My late return to these macabre morality stories with their inappropriately evocative illustrations has also brought to mind one sunny day in the mid ‘80s, a time when I’d long since put away my treasury of creepy stories.  I was pretty sure I was a grown-up and well beyond the gnarled grasp of bewitched and wizened fingers.  I was out on a grown-up excursion - at Hancock Park, where L.A.’s original (that is, paleolithic) culture, as preserved in the famous mid-town tar pits, meets its received culture, preserved in the several serene pavilions of the county museum of art. It’s a good-sized park, though possessed of scant appointments besides the museums - just broad flat lawns and plenty of vitamin D.  A friend and I were relaxing in the sunshine after perusing some art, allowing our minds to absorb the images and creations to which we’d exposed ourselves, when, with neither warning nor preparation, I saw Mother Goose.

I’d seen her before, of course, in sanitized artists’ renditions.  She’d always been cleaned up, gussied and prettified, a benevolent bubbeh with friendly feathered followers meandering along behind her.  A ruffled snood, a modest apron with decorative patches in complimentary colors - she never really evoked the dark scary imagery I associated with the stories I associated with her.  But when I finally saw her in the flesh, I realized quickly enough that the Mother Goose to whom I’d grown accustomed was, at best, a whitewash, if not a total misrepresentation.  She was not a “mother” in any sense of the word I’d ever known.  She was a mother of monstrosities, was she not?  - And seeing her in the flesh, I sensed viscerally that monstrous quality lurking under her wattled skin.

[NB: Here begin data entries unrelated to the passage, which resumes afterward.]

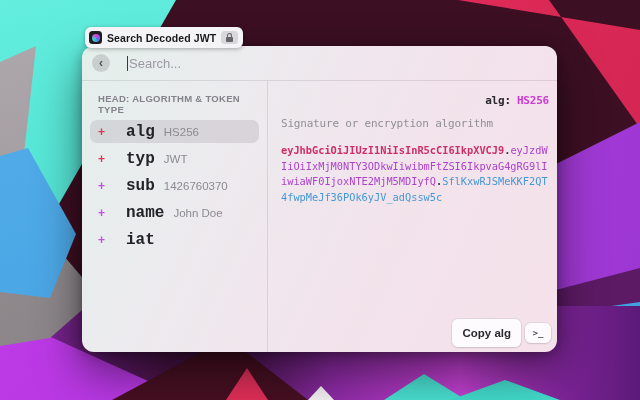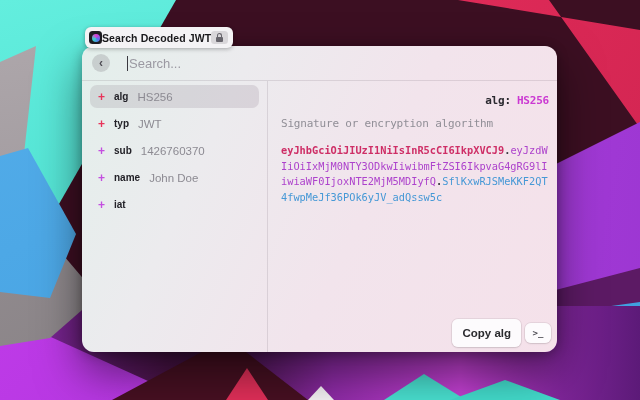"Search Decoded JWT" .tab-pill { gap: none -> 5px }
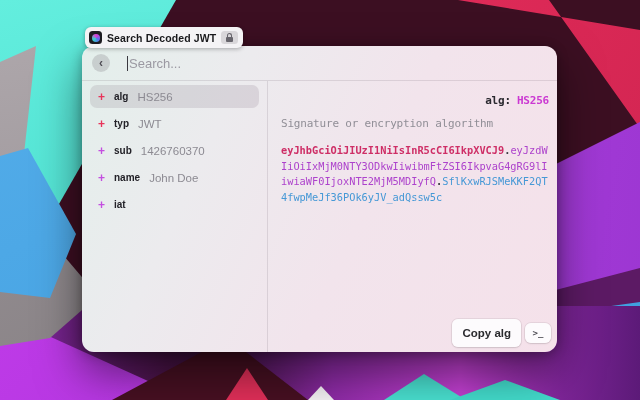"HEAD: ALGORITHM & TOKEN TYPE" div.section-label { html: none -> <div>HEAD: ALGORITHM &amp; TOKEN TYPE</div> }
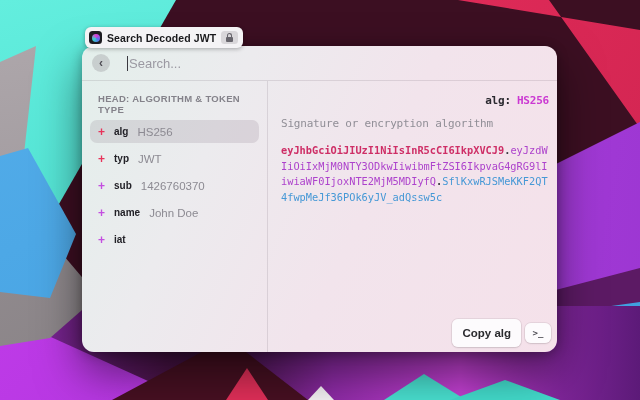"alg" .row-key { font-family: none -> Liberation Mono, monospace; font-size: 10px -> 16px; margin-left: 2px -> 14px }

I don’t mean to be cruel here, I see a lot of people on a regular basis who are far from aesthetically pleasing.  But this woman was in a class all her own, so much so that I recall her to this day, a quarter-century on.  Her skin, as I said, was wattled, with deep flaps under her chin and wrinkles like geologic rifts cleaving her face into segments like some gothic revival woodcut brought to life.  Leathery and flaccid, her face drooped at brow, nose and chin, as if it hung loosely from her huge ears.  Her neck craned forward, a natural extension of a hunched back that dangled her head far ahead of her tottering feet.  She carried a sack - a crude bag stuffed with detritus and jetsam; the bits of its contents I could see through its gaping seams and flapping top could even only charitably be called garbage.  Her clothes were shreds of rough ripped fabric held together with dirt, and her shoes were mostly plastic bags she’d wrapped around her feet.  Her body was too thin but looked too tough as well, like a crooked man’s crooked cane; her fingers, gripping the straps of her suspicious sack, gleamed like gnarled branches.  And her eyes shone with bitter brightness, dark diamonds glinting with suspicion and anguish in the glare of the mid-day sun.  All the pain, abnegation, and sorrow that flowed through every tale of goblins and witches seemed to seep almost visibly from her clotted pores so I felt I could taste it in the air that stagnated in her wake.  And behind her, growling in the backs of their long greasy necks, a straggling gaggle of city-wise geese waddled with malign distrust.

Mother Goose, she obviously was, and the very personification of every dark musing that had haunted my childhood.  Of course, as a child it had all been antiseptically theoretical.  In the flesh, there was no mistaking what she represented.  To share such things with children seems tantamount to abuse.  It was pretty close to that for me as an adult, to tell you the truth.